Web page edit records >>
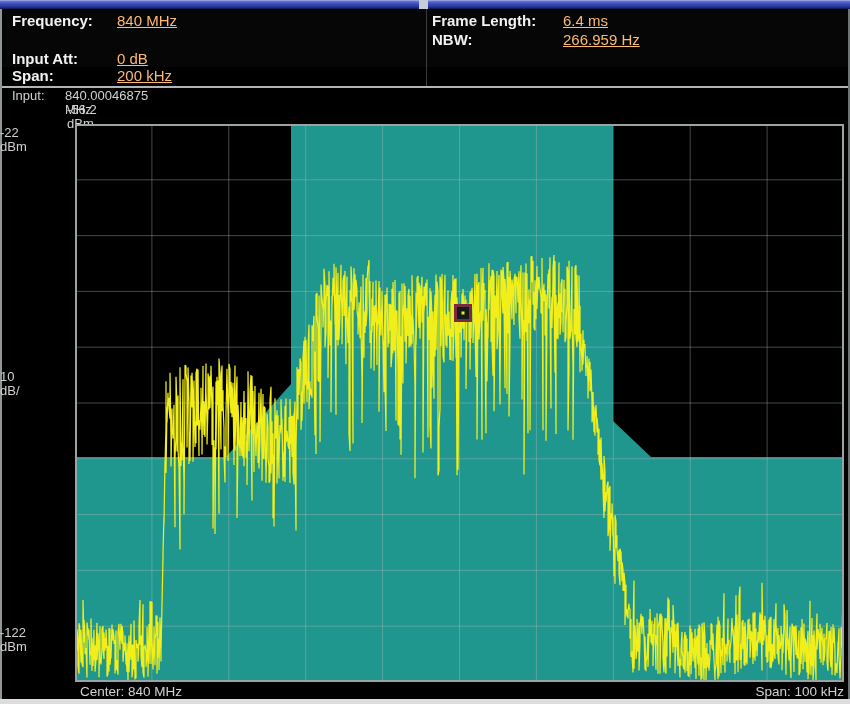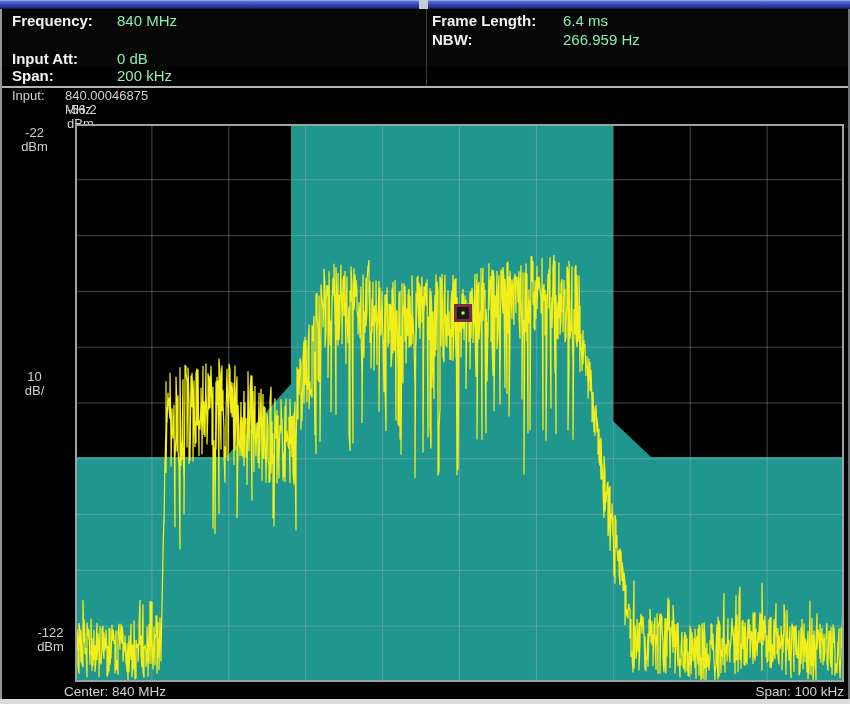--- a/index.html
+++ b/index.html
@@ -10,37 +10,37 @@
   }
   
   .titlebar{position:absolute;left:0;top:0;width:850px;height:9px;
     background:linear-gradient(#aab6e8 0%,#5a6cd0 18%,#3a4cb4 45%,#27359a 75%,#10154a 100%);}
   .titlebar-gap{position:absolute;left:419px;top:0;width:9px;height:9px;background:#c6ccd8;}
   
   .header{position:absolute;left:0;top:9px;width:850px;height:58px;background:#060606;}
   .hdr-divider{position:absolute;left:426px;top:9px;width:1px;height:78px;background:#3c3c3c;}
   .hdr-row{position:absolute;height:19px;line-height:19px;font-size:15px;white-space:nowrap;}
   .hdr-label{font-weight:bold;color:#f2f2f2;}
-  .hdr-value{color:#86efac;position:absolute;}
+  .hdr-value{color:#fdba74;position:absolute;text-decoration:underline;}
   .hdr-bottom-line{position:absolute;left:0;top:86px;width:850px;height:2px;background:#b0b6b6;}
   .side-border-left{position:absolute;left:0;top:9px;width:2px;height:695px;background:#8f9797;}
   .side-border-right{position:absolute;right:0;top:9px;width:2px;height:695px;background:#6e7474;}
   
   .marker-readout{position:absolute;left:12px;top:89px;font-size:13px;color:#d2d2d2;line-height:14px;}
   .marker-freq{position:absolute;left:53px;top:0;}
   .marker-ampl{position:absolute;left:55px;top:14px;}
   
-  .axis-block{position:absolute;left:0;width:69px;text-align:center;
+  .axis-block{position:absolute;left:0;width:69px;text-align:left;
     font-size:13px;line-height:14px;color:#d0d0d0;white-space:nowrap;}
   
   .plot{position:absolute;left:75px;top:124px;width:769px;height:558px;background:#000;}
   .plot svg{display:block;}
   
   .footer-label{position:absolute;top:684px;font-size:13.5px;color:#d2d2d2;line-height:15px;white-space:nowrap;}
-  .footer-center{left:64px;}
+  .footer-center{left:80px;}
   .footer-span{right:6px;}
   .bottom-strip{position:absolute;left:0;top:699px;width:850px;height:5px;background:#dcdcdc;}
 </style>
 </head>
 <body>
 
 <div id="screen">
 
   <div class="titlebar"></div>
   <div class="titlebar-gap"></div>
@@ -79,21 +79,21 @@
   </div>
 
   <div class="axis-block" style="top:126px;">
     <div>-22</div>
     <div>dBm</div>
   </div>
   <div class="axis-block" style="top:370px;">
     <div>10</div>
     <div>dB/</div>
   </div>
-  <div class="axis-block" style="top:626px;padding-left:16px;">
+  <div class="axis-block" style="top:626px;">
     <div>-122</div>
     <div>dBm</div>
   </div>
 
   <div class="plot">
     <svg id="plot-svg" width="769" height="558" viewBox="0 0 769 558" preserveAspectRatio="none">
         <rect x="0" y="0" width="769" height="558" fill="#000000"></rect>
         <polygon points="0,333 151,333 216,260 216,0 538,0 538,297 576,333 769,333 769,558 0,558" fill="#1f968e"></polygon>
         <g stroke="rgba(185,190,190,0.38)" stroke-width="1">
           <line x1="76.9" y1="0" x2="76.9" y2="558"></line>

Exercise requirements >> The records are to be returned verbatim. Skip any picture they contain.

Answer to the problem >>
--- a/index.html
+++ b/index.html
@@ -10,37 +10,37 @@
   }
   
   .titlebar{position:absolute;left:0;top:0;width:850px;height:9px;
     background:linear-gradient(#aab6e8 0%,#5a6cd0 18%,#3a4cb4 45%,#27359a 75%,#10154a 100%);}
   .titlebar-gap{position:absolute;left:419px;top:0;width:9px;height:9px;background:#c6ccd8;}
   
   .header{position:absolute;left:0;top:9px;width:850px;height:58px;background:#060606;}
   .hdr-divider{position:absolute;left:426px;top:9px;width:1px;height:78px;background:#3c3c3c;}
   .hdr-row{position:absolute;height:19px;line-height:19px;font-size:15px;white-space:nowrap;}
   .hdr-label{font-weight:bold;color:#f2f2f2;}
-  .hdr-value{color:#86efac;position:absolute;}
+  .hdr-value{color:#fdba74;position:absolute;text-decoration:underline;}
   .hdr-bottom-line{position:absolute;left:0;top:86px;width:850px;height:2px;background:#b0b6b6;}
   .side-border-left{position:absolute;left:0;top:9px;width:2px;height:695px;background:#8f9797;}
   .side-border-right{position:absolute;right:0;top:9px;width:2px;height:695px;background:#6e7474;}
   
   .marker-readout{position:absolute;left:12px;top:89px;font-size:13px;color:#d2d2d2;line-height:14px;}
   .marker-freq{position:absolute;left:53px;top:0;}
   .marker-ampl{position:absolute;left:55px;top:14px;}
   
-  .axis-block{position:absolute;left:0;width:69px;text-align:center;
+  .axis-block{position:absolute;left:0;width:69px;text-align:left;
     font-size:13px;line-height:14px;color:#d0d0d0;white-space:nowrap;}
   
   .plot{position:absolute;left:75px;top:124px;width:769px;height:558px;background:#000;}
   .plot svg{display:block;}
   
   .footer-label{position:absolute;top:684px;font-size:13.5px;color:#d2d2d2;line-height:15px;white-space:nowrap;}
-  .footer-center{left:64px;}
+  .footer-center{left:80px;}
   .footer-span{right:6px;}
   .bottom-strip{position:absolute;left:0;top:699px;width:850px;height:5px;background:#dcdcdc;}
 </style>
 </head>
 <body>
 
 <div id="screen">
 
   <div class="titlebar"></div>
   <div class="titlebar-gap"></div>
@@ -79,21 +79,21 @@
   </div>
 
   <div class="axis-block" style="top:126px;">
     <div>-22</div>
     <div>dBm</div>
   </div>
   <div class="axis-block" style="top:370px;">
     <div>10</div>
     <div>dB/</div>
   </div>
-  <div class="axis-block" style="top:626px;padding-left:16px;">
+  <div class="axis-block" style="top:626px;">
     <div>-122</div>
     <div>dBm</div>
   </div>
 
   <div class="plot">
     <svg id="plot-svg" width="769" height="558" viewBox="0 0 769 558" preserveAspectRatio="none">
         <rect x="0" y="0" width="769" height="558" fill="#000000"></rect>
         <polygon points="0,333 151,333 216,260 216,0 538,0 538,297 576,333 769,333 769,558 0,558" fill="#1f968e"></polygon>
         <g stroke="rgba(185,190,190,0.38)" stroke-width="1">
           <line x1="76.9" y1="0" x2="76.9" y2="558"></line>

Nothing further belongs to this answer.